Leaving out any pictures, print the entries that follow exactly as they stand.

=== Listed entries ===

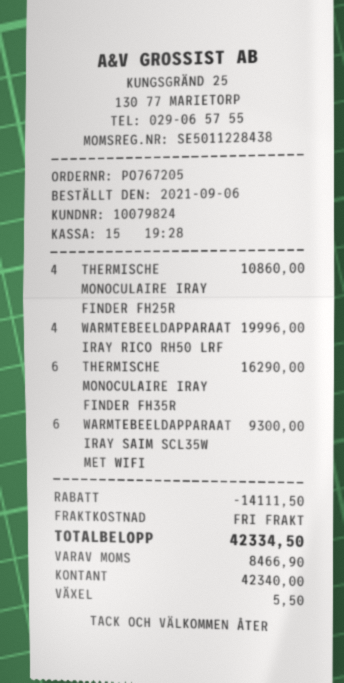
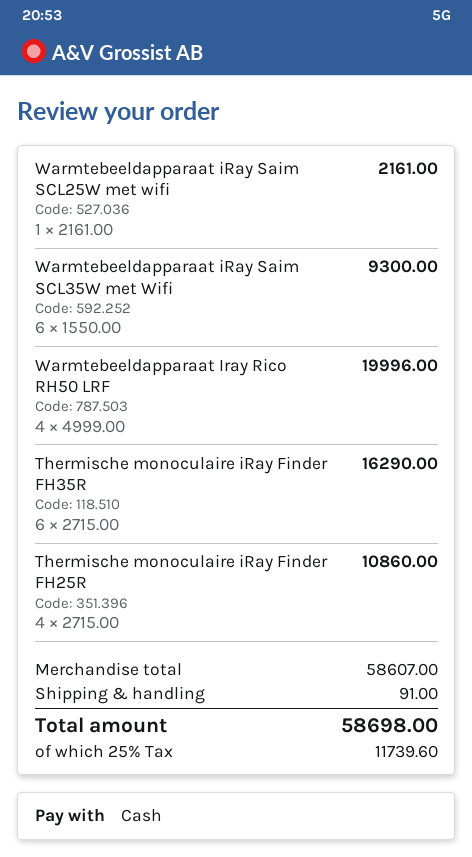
Warmtebeeldapparaat iRay Saim SCL25W met wifi: none -> 1 for 2161.00
discount: 14111.50 -> none
shipping: 0.00 -> 91.00
tax: 8466.90 -> 11739.60
total: 42334.50 -> 58698.00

===

Result.
Warmtebeeldapparaat iRay Saim SCL25W met wifi: none -> 1 for 2161.00
discount: 14111.50 -> none
shipping: 0.00 -> 91.00
tax: 8466.90 -> 11739.60
total: 42334.50 -> 58698.00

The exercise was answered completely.